A operação objetiva o cumprimento de dois mandados de busca e apreensão e de dois mandados de prisão preventiva expedidos pela Vara Estadual de Organizações Criminosas, após representação da Polícia Civil e requerimento da 39ª Promotoria de Justiça da Comarca da Capital.
Esse novo desdobramento da operação é resultado da unificação de investigações conduzidas pela PCSC e pelo Ministério Público de Santa Catarina (MPSC), que contou com o compartilhamento de dados e cruzamento de informações por ambas as instituições, resultando no fortalecimento das estratégias investigativas e em novas ações de repressão às atividades ilícitas do grupo criminoso. Durante a operação, houve apreensão de droga.

A quarta fase da Operação "Sodalitas Finis" foi deflagrada em 06 de fevereiro de 2025, com o cumprimento de 70 mandados de busca e apreensão e 49 mandados de prisão preventiva.
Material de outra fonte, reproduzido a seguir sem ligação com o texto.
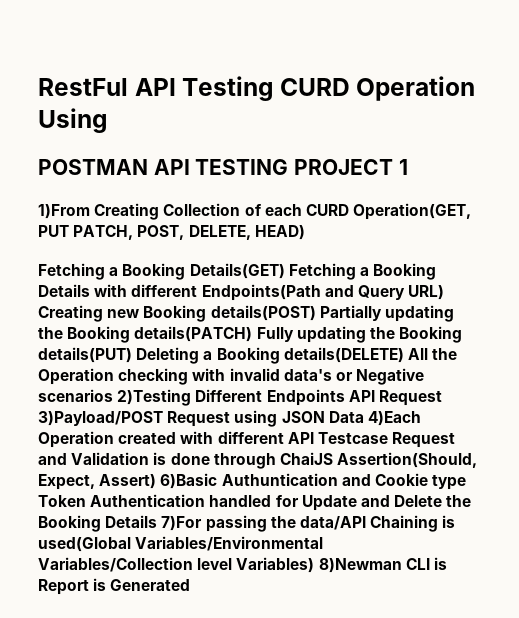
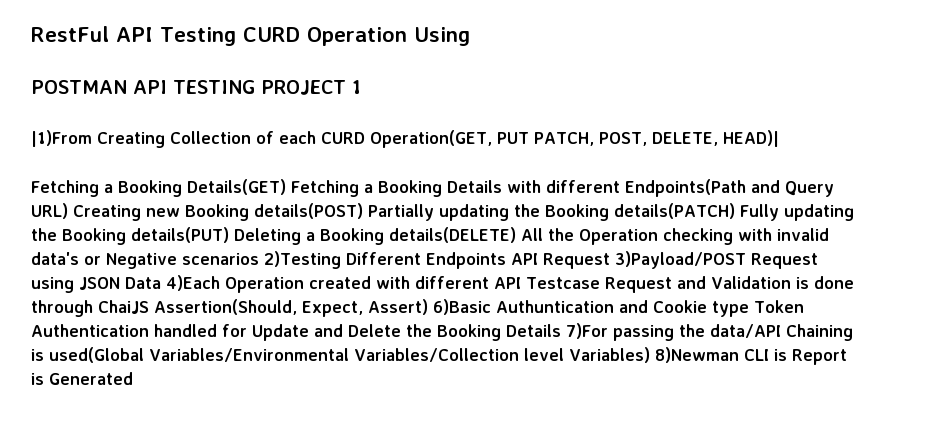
- 1)From Creating Collection of each CURD Operation(GET, PUT PATCH, POST, DELETE, HEAD)
+ |1)From Creating Collection of each CURD Operation(GET, PUT PATCH, POST, DELETE, HEAD)|

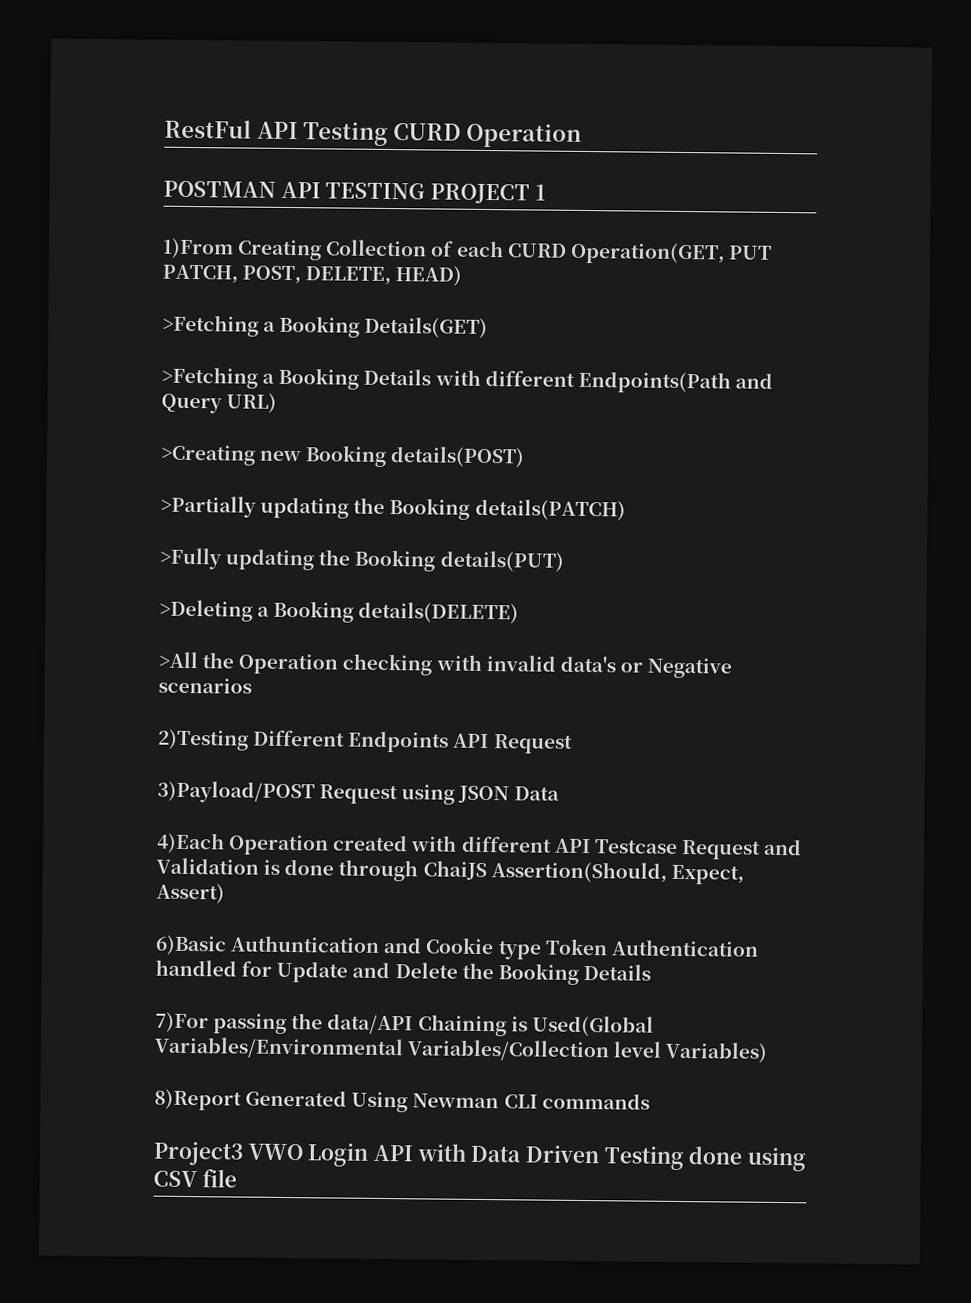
- RestFul API Testing CURD Operation Using
+ RestFul API Testing CURD Operation
- |1)From Creating Collection of each CURD Operation(GET, PUT PATCH, POST, DELETE, HEAD)|
- Fetching a Booking Details(GET) Fetching a Booking Details with different Endpoints(Path and Query URL) Creating new Booking details(POST) Partially updating the Booking details(PATCH) Fully updating the Booking details(PUT) Deleting a Booking details(DELETE) All the Operation checking with invalid data's or Negative scenarios 2)Testing Different Endpoints API Request 3)Payload/POST Request using JSON Data 4)Each Operation created with different API Testcase Request and Validation is done through ChaiJS Assertion(Should, Expect, Assert) 6)Basic Authuntication and Cookie type Token Authentication handled for Update and Delete the Booking Details 7)For passing the data/API Chaining is used(Global Variables/Environmental Variables/Collection level Variables) 8)Newman CLI is Report is Generated
+ 1)From Creating Collection of each CURD Operation(GET, PUT PATCH, POST, DELETE, HEAD)
+ >Fetching a Booking Details(GET)
+ >Fetching a Booking Details with different Endpoints(Path and Query URL)
+ >Creating new Booking details(POST)
+ >Partially updating the Booking details(PATCH)
+ >Fully updating the Booking details(PUT)
+ >Deleting a Booking details(DELETE)
+ >All the Operation checking with invalid data's or Negative scenarios
+ 2)Testing Different Endpoints API Request
+ 3)Payload/POST Request using JSON Data
+ 4)Each Operation created with different API Testcase Request and Validation is done through ChaiJS Assertion(Should, Expect, Assert)
+ 6)Basic Authuntication and Cookie type Token Authentication handled for Update and Delete the Booking Details
+ 7)For passing the data/API Chaining is Used(Global Variables/Environmental Variables/Collection level Variables)
+ 8)Report Generated Using Newman CLI commands
+ Project3 VWO Login API with Data Driven Testing done using CSV file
Naquela oportunidade as ordens foram cumpridas nas cidades de Chapecó, Joinville, Palhoça, Lages, Curitibanos, São José do Cedro, Coronel Freitas e Guatambu, em Santa Catarina, e em Cascavel, no Estado do Paraná.
Os materiais apreendidos durante as diligências serão encaminhados à Polícia Científica, que realizará exames periciais. Após confecção de laudos periciais, as evidências serão analisadas pela equipe de investigação para dar continuidade às investigações.
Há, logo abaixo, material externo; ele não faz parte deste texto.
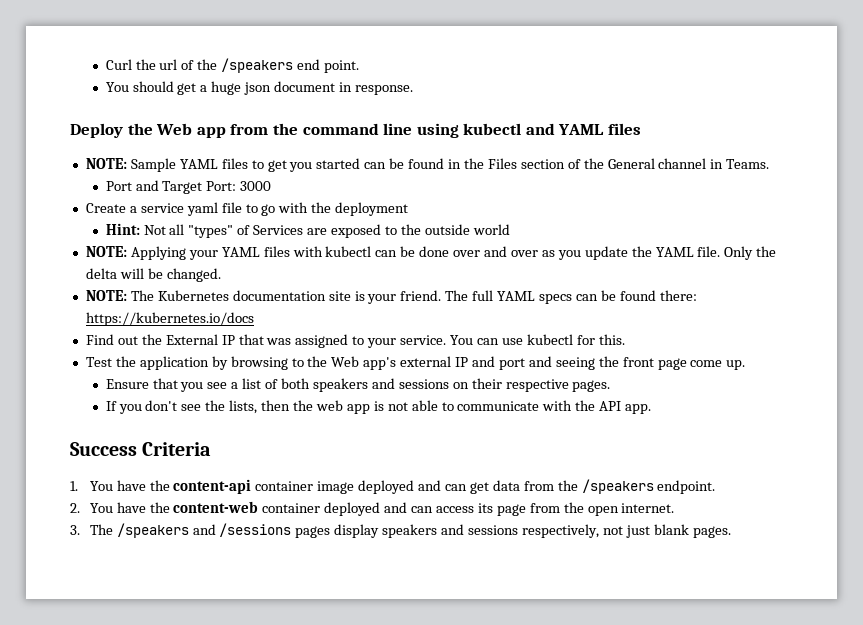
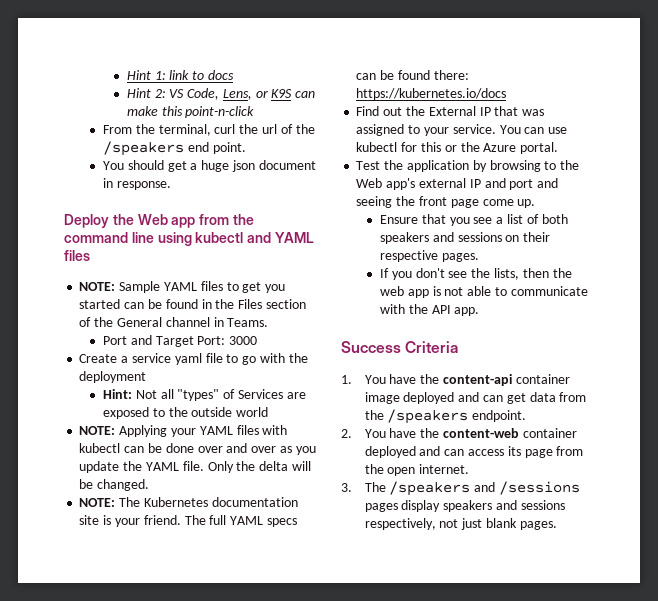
- Curl the url of the /speakers end point.
+ Hint 1: link to docs
+ Hint 2: VS Code, Lens, or K9S can make this point-n-click
+ From the terminal, curl the url of the /speakers end point.
- You can use kubectl for this.
+ You can use kubectl for this or the Azure portal.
A investigação tramita em sigilo. Assim que houver publicidade dos autos, novas informações poderão ser divulgadas.
O nome “Sodalitas Finis”, ou “o fim do grupo” foi escolhido em alusão à meta principal desta operação: desarticular as atividades desta organização criminosa, inicialmente, na cidade de Xaxim e região próxima a Chapecó, cujos criminosos são responsáveis por uma ampla variedade de crimes graves, incluindo tráfico de drogas em larga escala, homicídios, roubos, entre outros.
Para fazer frente à Vara Estadual de Organizações Criminosas, o MPSC implementou um modelo inovador de trabalho. A 39ª Promotoria de Justiça, que já atuava no combate às organizações criminosas na Grande Florianópolis, passou a ter abrangência em todo o estado e é responsável por investigar e processar crimes ligados a facções criminosas. A proposta é intensificar o combate a crimes como lavagem de dinheiro, tráfico de drogas e ocultação de capitais, com mais inteligência, agilidade e resolutividade.
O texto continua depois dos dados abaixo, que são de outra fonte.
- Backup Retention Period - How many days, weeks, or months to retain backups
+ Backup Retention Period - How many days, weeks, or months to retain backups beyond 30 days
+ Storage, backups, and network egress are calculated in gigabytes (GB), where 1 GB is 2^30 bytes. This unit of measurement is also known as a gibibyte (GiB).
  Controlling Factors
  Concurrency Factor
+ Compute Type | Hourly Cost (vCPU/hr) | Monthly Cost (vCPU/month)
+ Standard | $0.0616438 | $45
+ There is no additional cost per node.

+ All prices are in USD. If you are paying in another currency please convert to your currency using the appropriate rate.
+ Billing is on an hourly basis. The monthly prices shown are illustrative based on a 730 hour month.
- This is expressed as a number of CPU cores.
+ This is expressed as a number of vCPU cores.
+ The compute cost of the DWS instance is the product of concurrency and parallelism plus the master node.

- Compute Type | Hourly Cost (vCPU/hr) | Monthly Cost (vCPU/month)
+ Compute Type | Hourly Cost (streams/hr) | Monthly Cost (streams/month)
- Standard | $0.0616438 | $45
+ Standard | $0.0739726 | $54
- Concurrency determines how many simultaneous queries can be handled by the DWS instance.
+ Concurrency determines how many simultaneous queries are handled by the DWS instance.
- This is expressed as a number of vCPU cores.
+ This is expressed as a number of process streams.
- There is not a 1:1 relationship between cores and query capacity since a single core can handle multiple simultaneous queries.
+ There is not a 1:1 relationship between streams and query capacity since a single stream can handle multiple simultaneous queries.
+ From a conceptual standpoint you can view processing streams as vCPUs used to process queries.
A 39ª Promotoria de Justiça da Comarca da Capital foi ampliada e conta com cinco Promotores de Justiça de entrância especial. A unidade tem uma estrutura própria e diferenciada em termos de equipamentos, equipe e segurança. Um coordenador foi designado dentre os cinco Promotores de Justiça titulares e tem como atribuições, por exemplo, a distribuição dos procedimentos entre os membros e a interlocução com o Poder Judiciário, Defensoria Pública, Polícias Civil e Militar, Advogados e demais interessados.